Na frente do palco, de semblante cabisbaixo, Ana Bacalhau prepara-se para apresentar uma canção inédita. Pedro da Silva Martins dedilha uma variação de três acordes. A canção chorosa encarna o desencanto da precariedade laboral, a plateia do Coliseu do Porto subscreve de imediato os versos, ecoam clamores e palmas e Parva que Sou torna-se instantaneamente um hino geracional. No dia seguinte, um grupo de amigos ouve a gravação amadora do concerto dos Deolinda e decide fundar um movimento cívico: a Geração à Rasca. Estávamos em 2011. No dia 12 de março, a Geração à Rasca foi a maior manifestação política em Portugal desde o 25 de Abril. E tudo começou com uma cantiga.

No início de 2011, Parva que Sou foi a canção que obrigou os portugueses a irem para a rua gritar, mas vieram tantas outras de uma assentada: A Luta é Alegria, dos Homens da Luta, Com Todo o Respeito de Jorge Palma, ou claro, Eu Queria um Emprego, a inevitável contribuição maliciosa de Quim Barreiros — “Quem quiser um emprego/ Tem que dar o seu CÚrrículo”. A música popular portuguesa registou, em direto, uma banda sonora para as manifestações que mobilizaram milhares de portugueses. Hoje a crise é outra. “Temos dificuldade em ter casa, vivemos em habitações sem condições, hoje o aluguer de um quarto custa o que se pagava por uma casa há dez anos”, defende o movimento Vida Justa, que organiza este sábado, em Lisboa, uma nova manifestação. Se há dez anos a população estava armada de canções até aos dentes, qual é a banda sonora da crise de habitação?

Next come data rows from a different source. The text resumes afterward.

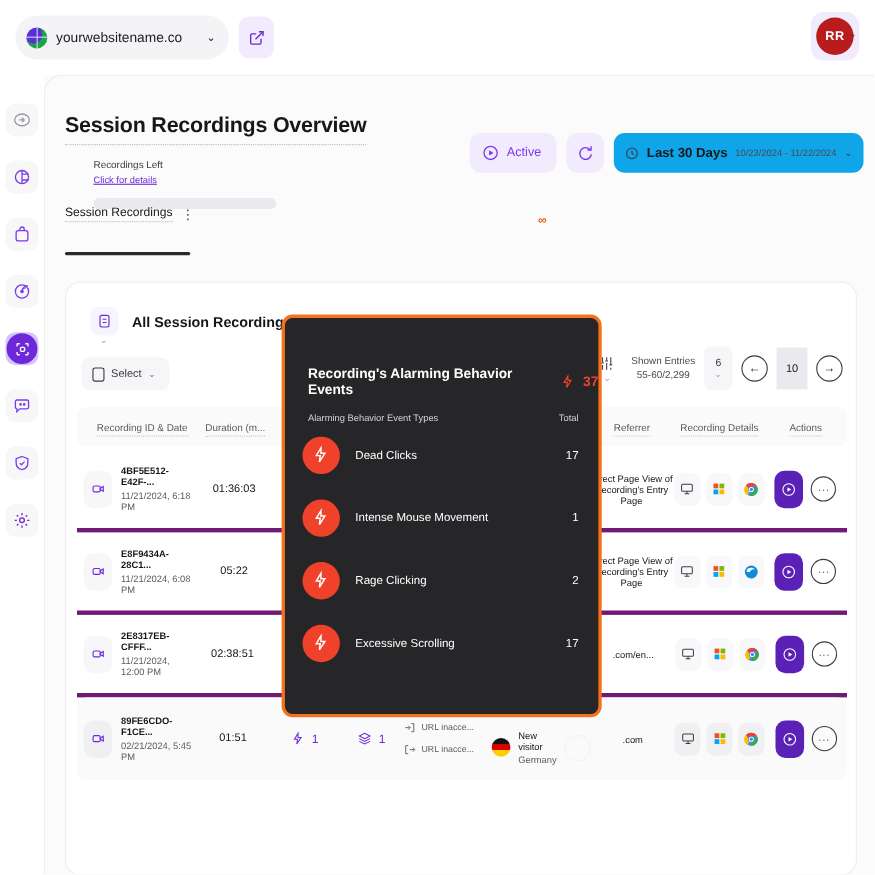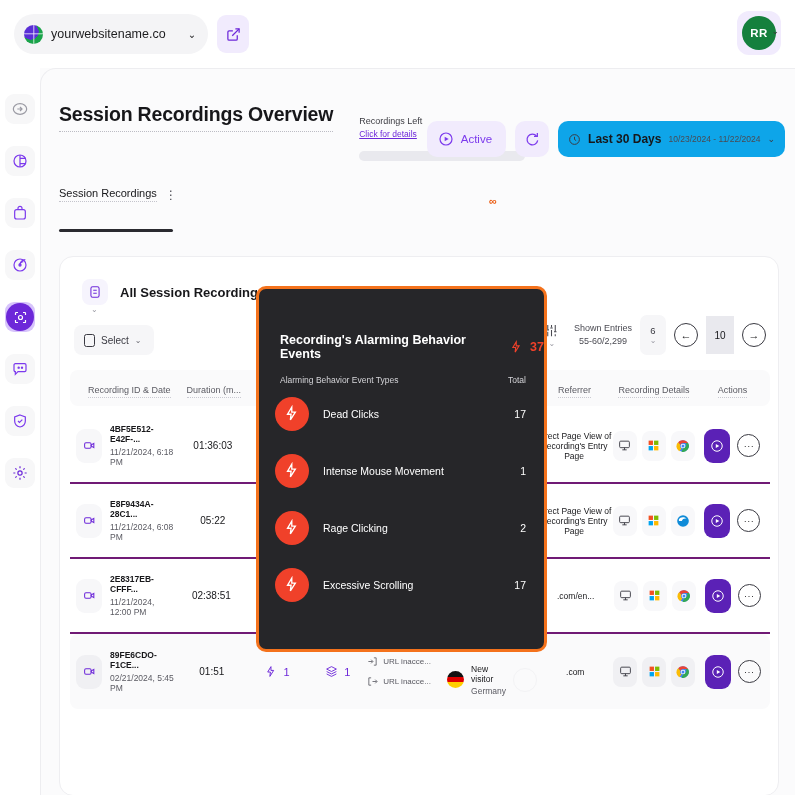--- a/index.html
+++ b/index.html
@@ -39,21 +39,21 @@
   .ext-btn {
     width: 32px; height: 38px; background: #f1ebfd; border-radius: 9px;
     margin-left: 9px; display: flex; align-items: center; justify-content: center;
     color: #6d28d9; cursor: pointer;
   }
   .avatar {
     position: absolute; right: 14px; top: 11px; width: 44px; height: 44px;
     background: #f1ebfd; border-radius: 12px; display: flex; align-items: center; justify-content: center;
   }
   .avatar-circle {
-    width: 34px; height: 34px; border-radius: 50%; background: #15803d;
+    width: 34px; height: 34px; border-radius: 50%; background: #b91c1c;
     color: #fff; font-size: 11.5px; font-weight: bold;
     display: flex; align-items: center; justify-content: center; letter-spacing: .4px;
   }
   .avatar-chev { position: absolute; right: 2px; top: 15px; font-size: 9px; color: #3a3a3a; }
 
   
   .sidebar {
     position: absolute; left: 0; top: 68px; width: 40px; height: 727px;
     background: #ffffff; display: flex; flex-direction: column; align-items: center;
     padding-top: 26px; gap: 22px;
@@ -70,21 +70,21 @@
     display: flex; align-items: center; justify-content: center; color: #fff;
   }
 
   
   .main {
     position: absolute; left: 40px; top: 68px; width: 755px; height: 727px;
     background: #fbfbfc; border-left: 1px solid #ededf0; border-top: 1px solid #ededf0;
     border-top-left-radius: 16px;
   }
 
-  .page-head { display: flex; align-items: flex-start; padding: 34px 0 0 18px; }
+  .page-head { display: flex; align-items: flex-start; padding: 34px 0 0 18px; flex-direction: column; }
   .page-title {
     font-size: 19.5px; font-weight: bold; color: #17171a; letter-spacing: -.2px;
     border-bottom: 1px dotted #bcbcc4; padding-bottom: 5px;
   }
 
   .rec-left { margin-left: 26px; margin-top: 13px; width: 166px; }
   .rec-left-title { font-size: 9px; color: #3c3c42; }
   .rec-left-link { font-size: 8.5px; color: #6d28d9; margin-top: 3px; text-decoration: underline; cursor: pointer; }
   .rec-left-bar { margin-top: 12px; height: 10px; background: #e9e9ee; border-radius: 5px; width: 166px; }
   .infinity { position: absolute; left: 448px; top: 126px; font-size: 11px; color: #ea580c; font-weight: bold; }
@@ -155,21 +155,21 @@
     justify-content: center; font-size: 10px; color: #17171a; cursor: pointer;
   }
 
   
   .thead {
     position: absolute; left: 10px; top: 113px; width: 700px; height: 36px;
     background: #fafafb; border-radius: 8px; display: flex; align-items: center;
   }
   .th { font-size: 9px; color: #5a5a62; border-bottom: 1px dotted #cacad2; padding-bottom: 2px; }
   .rows { position: absolute; left: 10px; top: 152px; width: 700px; }
-  .row { height: 75px; display: flex; align-items: center; border-bottom: 2px solid #701a75; position: relative; }
+  .row { height: 75px; display: flex; align-items: center; border-bottom: 4px solid #701a75; position: relative; }
   .row.alt { background: #fafafb; border-radius: 8px; border-bottom: none; }
 
   .c-id { width: 120px; display: flex; align-items: center; gap: 8px; padding-left: 6px; }
   .vid-chip {
     width: 26px; height: 34px; border-radius: 9px; background: #f7f7f9;
     display: flex; align-items: center; justify-content: center; color: #6d28d9; flex: none;
   }
   .id-main { font-size: 8.5px; color: #17171a; font-weight: bold; }
   .id-sub { font-size: 8.5px; color: #5a5a62; margin-top: 3px; }
   .c-dur { width: 78px; text-align: center; font-size: 10px; color: #17171a; }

Nas manifestações Casa Para Viver, dia 1 de abril e 30 de setembro, os cartazes foram um barómetro para o pulso musical dos manifestantes. O refrão de Liberdade de Sérgio Godinho, com o sublinhado na “habitação”, entre o pão e a saúde, foi um dos eleitos, assim como os chavões de José Afonso, desde “Em cada esquina um amigo” a “Eles comem tudo e não deixam nada”. “Há canções de protesto muito focadas em temas ou acontecimentos concretos, mas pela forma como foram apropriadas pelo público têm a capacidade de irem além do período temporal em que foram produzidas, como a Liberdade do Sérgio Godinho”, justifica o etnomusicólogo Hugo Castro, investigador do INET-md, atualmente curador do espólio de José Mário Branco. “Se havia uma preocupação com a transformação da sociedade portuguesa em temas como a habitação, saúde e educação, 50 anos depois, alguns destes problemas ainda persistem. Este reportório distante no tempo continua a inspirar os movimentos sociais e políticos e a servir de referência para que surjam novas canções, independentemente do género musical”.